REQUIRED WORK: Copy all lines below exactly as written. Leave pictures out.

BEGIN PROVIDED INFORMATION

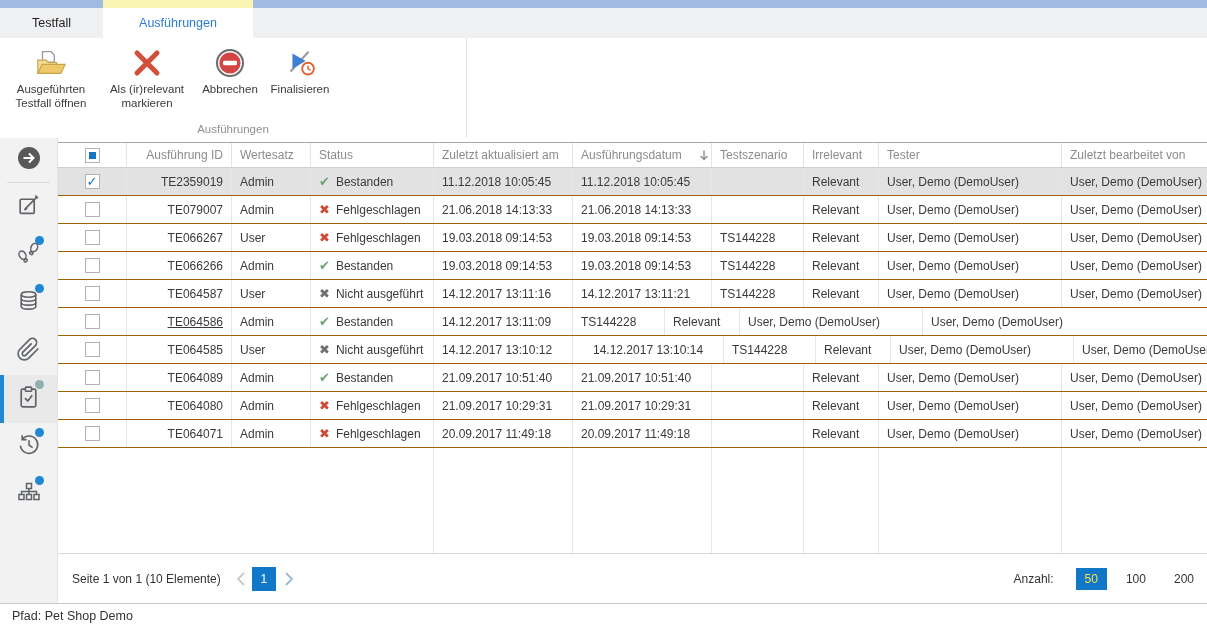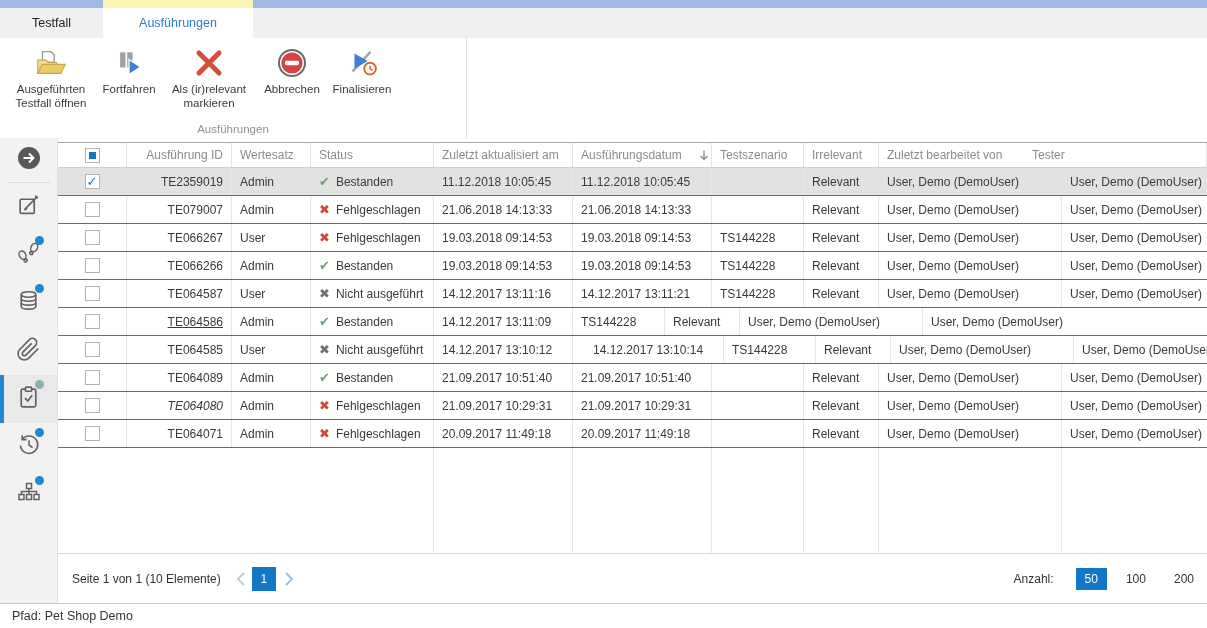--- a/index.html
+++ b/index.html
@@ -71,21 +71,21 @@
   
   .pager { height:50px; border-top:1px solid #d8d8d8; display:flex; align-items:center;
     padding:0 16px 0 14px; background:#fff; }
   .pager-summary { font-size:12px; color:#333; }
   .chev { margin-left:14px; display:inline-flex; align-items:center; }
   .page-box { width:24px; height:24px; background:#1177c9; color:#fff; font-size:12px;
     display:flex; align-items:center; justify-content:center; margin:0 5px; }
   .pager-spacer { flex:1; }
   .anzahl-label { font-size:12px; color:#333; margin-right:12px; }
   .count-opt { font-size:12px; color:#333; padding:4px 9px; margin-left:10px; }
-  .count-opt.sel { background:#1177c9; color:#ffffff; }
+  .count-opt.sel { background:#1177c9; color:#fde047; }
 
   
   .statusbar { height:25px; border-top:1px solid #c8c8c8; background:#fff;
     display:flex; align-items:center; padding-left:12px; font-size:12.5px; color:#333; }
 </style>
 </head>
 <body>
 
 <div class="top-strip">
   <div class="active-tab-marker"></div>
@@ -103,30 +103,20 @@
       <span class="ticon">
         <svg width="34" height="30" viewBox="0 0 36 30">
           <path d="M9 3 h9 l3.5 3.5 V14 H9 z" fill="#fff" stroke="#9a9a9a" stroke-width="1.4"></path>
           <path d="M4 12 h9 l2 2.5 h9 V26 H4 z" fill="#f3dc96" stroke="#c7a54b" stroke-width="1.2"></path>
           <path d="M4 26 l4.5-9.5 H33 L28.5 26 z" fill="#eec869" stroke="#c7a54b" stroke-width="1.2"></path>
         </svg>
       </span>
       <span class="tlabel">Ausgeführten Testfall öffnen</span>
     </div>
 
-    <div class="tb-btn" style="width:60px">
-      <span class="ticon">
-        <svg width="32" height="30" viewBox="0 0 36 30">
-          <rect x="8" y="3" width="6" height="17" fill="#9aa0a6"></rect>
-          <rect x="16" y="3" width="6" height="17" fill="#9aa0a6"></rect>
-          <path d="M18 11 L31 19.5 L18 28 Z" fill="#3f7fd4" stroke="#fff" stroke-width="1.4"></path>
-        </svg>
-      </span>
-      <span class="tlabel">Fortfahren</span>
-    </div>
 
     <div class="tb-btn" style="width:96px">
       <span class="ticon">
         <svg width="30" height="28" viewBox="0 0 30 28">
           <path d="M5 4 L25 24 M25 4 L5 24" stroke="#d1503a" stroke-width="5" stroke-linecap="round"></path>
         </svg>
       </span>
       <span class="tlabel">Als (ir)relevant markieren</span>
     </div>
 
@@ -266,22 +256,22 @@
           <div class="hcell" style="width:139px">
             <span>Ausführungsdatum</span>
             <span class="sort-icon">
               <svg width="12" height="13" viewBox="0 0 12 13">
                   <path d="M6 1.5 v8.5 M2.6 7 L6 10.4 L9.4 7" stroke="#8f8f8f" stroke-width="1.4" fill="none"></path>
                 </svg>
             </span>
           </div>
           <div class="hcell" style="width:92px">Testszenario</div>
           <div class="hcell" style="width:75px">Irrelevant</div>
+          <div class="hcell" style="width:183px">Tester</div>
           <div class="hcell last" style="width:145px">Zuletzt bearbeitet von</div>
-          <div class="hcell" style="width:183px">Tester</div>
         </div>
 
         <div>
             <div class="trow sel">
               <div class="tcell center" style="width: 69px;">
                 <span class="checkbox checked"></span>
               </div>
               <div class="tcell right" style="width: 105px;">TE2359019</div>
               <div class="tcell" style="width: 79px;">Admin</div>
               <div class="tcell" style="width: 123px;">
@@ -410,21 +400,21 @@
               <div class="tcell" style="width: 139px;">21.09.2017 10:51:40</div>
               <div class="tcell" style="width: 92px;"></div>
               <div class="tcell" style="width: 75px;">Relevant</div>
               <div class="tcell" style="width: 183px;">User, Demo (DemoUser)</div>
               <div class="tcell last" style="width: 145px;">User, Demo (DemoUser)</div>
             </div>
             <div class="trow">
               <div class="tcell center" style="width: 69px;">
                 <span class="checkbox"></span>
               </div>
-              <div class="tcell right" style="width: 105px; font-style: italic;">TE064080</div>
+              <div class="tcell right" style="width: 105px;">TE064080</div>
               <div class="tcell" style="width: 79px;">Admin</div>
               <div class="tcell" style="width: 123px;">
                 <span class="sticon st-failed">✖</span>
                 <span>Fehlgeschlagen</span>
               </div>
               <div class="tcell" style="width: 139px;">21.09.2017 10:29:31</div>
               <div class="tcell" style="width: 139px;">21.09.2017 10:29:31</div>
               <div class="tcell" style="width: 92px;"></div>
               <div class="tcell" style="width: 75px;">Relevant</div>
               <div class="tcell" style="width: 183px;">User, Demo (DemoUser)</div>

END PROVIDED INFORMATION

COMPLETED TASK:
--- a/index.html
+++ b/index.html
@@ -71,21 +71,21 @@
   
   .pager { height:50px; border-top:1px solid #d8d8d8; display:flex; align-items:center;
     padding:0 16px 0 14px; background:#fff; }
   .pager-summary { font-size:12px; color:#333; }
   .chev { margin-left:14px; display:inline-flex; align-items:center; }
   .page-box { width:24px; height:24px; background:#1177c9; color:#fff; font-size:12px;
     display:flex; align-items:center; justify-content:center; margin:0 5px; }
   .pager-spacer { flex:1; }
   .anzahl-label { font-size:12px; color:#333; margin-right:12px; }
   .count-opt { font-size:12px; color:#333; padding:4px 9px; margin-left:10px; }
-  .count-opt.sel { background:#1177c9; color:#ffffff; }
+  .count-opt.sel { background:#1177c9; color:#fde047; }
 
   
   .statusbar { height:25px; border-top:1px solid #c8c8c8; background:#fff;
     display:flex; align-items:center; padding-left:12px; font-size:12.5px; color:#333; }
 </style>
 </head>
 <body>
 
 <div class="top-strip">
   <div class="active-tab-marker"></div>
@@ -103,30 +103,20 @@
       <span class="ticon">
         <svg width="34" height="30" viewBox="0 0 36 30">
           <path d="M9 3 h9 l3.5 3.5 V14 H9 z" fill="#fff" stroke="#9a9a9a" stroke-width="1.4"></path>
           <path d="M4 12 h9 l2 2.5 h9 V26 H4 z" fill="#f3dc96" stroke="#c7a54b" stroke-width="1.2"></path>
           <path d="M4 26 l4.5-9.5 H33 L28.5 26 z" fill="#eec869" stroke="#c7a54b" stroke-width="1.2"></path>
         </svg>
       </span>
       <span class="tlabel">Ausgeführten Testfall öffnen</span>
     </div>
 
-    <div class="tb-btn" style="width:60px">
-      <span class="ticon">
-        <svg width="32" height="30" viewBox="0 0 36 30">
-          <rect x="8" y="3" width="6" height="17" fill="#9aa0a6"></rect>
-          <rect x="16" y="3" width="6" height="17" fill="#9aa0a6"></rect>
-          <path d="M18 11 L31 19.5 L18 28 Z" fill="#3f7fd4" stroke="#fff" stroke-width="1.4"></path>
-        </svg>
-      </span>
-      <span class="tlabel">Fortfahren</span>
-    </div>
 
     <div class="tb-btn" style="width:96px">
       <span class="ticon">
         <svg width="30" height="28" viewBox="0 0 30 28">
           <path d="M5 4 L25 24 M25 4 L5 24" stroke="#d1503a" stroke-width="5" stroke-linecap="round"></path>
         </svg>
       </span>
       <span class="tlabel">Als (ir)relevant markieren</span>
     </div>
 
@@ -266,22 +256,22 @@
           <div class="hcell" style="width:139px">
             <span>Ausführungsdatum</span>
             <span class="sort-icon">
               <svg width="12" height="13" viewBox="0 0 12 13">
                   <path d="M6 1.5 v8.5 M2.6 7 L6 10.4 L9.4 7" stroke="#8f8f8f" stroke-width="1.4" fill="none"></path>
                 </svg>
             </span>
           </div>
           <div class="hcell" style="width:92px">Testszenario</div>
           <div class="hcell" style="width:75px">Irrelevant</div>
+          <div class="hcell" style="width:183px">Tester</div>
           <div class="hcell last" style="width:145px">Zuletzt bearbeitet von</div>
-          <div class="hcell" style="width:183px">Tester</div>
         </div>
 
         <div>
             <div class="trow sel">
               <div class="tcell center" style="width: 69px;">
                 <span class="checkbox checked"></span>
               </div>
               <div class="tcell right" style="width: 105px;">TE2359019</div>
               <div class="tcell" style="width: 79px;">Admin</div>
               <div class="tcell" style="width: 123px;">
@@ -410,21 +400,21 @@
               <div class="tcell" style="width: 139px;">21.09.2017 10:51:40</div>
               <div class="tcell" style="width: 92px;"></div>
               <div class="tcell" style="width: 75px;">Relevant</div>
               <div class="tcell" style="width: 183px;">User, Demo (DemoUser)</div>
               <div class="tcell last" style="width: 145px;">User, Demo (DemoUser)</div>
             </div>
             <div class="trow">
               <div class="tcell center" style="width: 69px;">
                 <span class="checkbox"></span>
               </div>
-              <div class="tcell right" style="width: 105px; font-style: italic;">TE064080</div>
+              <div class="tcell right" style="width: 105px;">TE064080</div>
               <div class="tcell" style="width: 79px;">Admin</div>
               <div class="tcell" style="width: 123px;">
                 <span class="sticon st-failed">✖</span>
                 <span>Fehlgeschlagen</span>
               </div>
               <div class="tcell" style="width: 139px;">21.09.2017 10:29:31</div>
               <div class="tcell" style="width: 139px;">21.09.2017 10:29:31</div>
               <div class="tcell" style="width: 92px;"></div>
               <div class="tcell" style="width: 75px;">Relevant</div>
               <div class="tcell" style="width: 183px;">User, Demo (DemoUser)</div>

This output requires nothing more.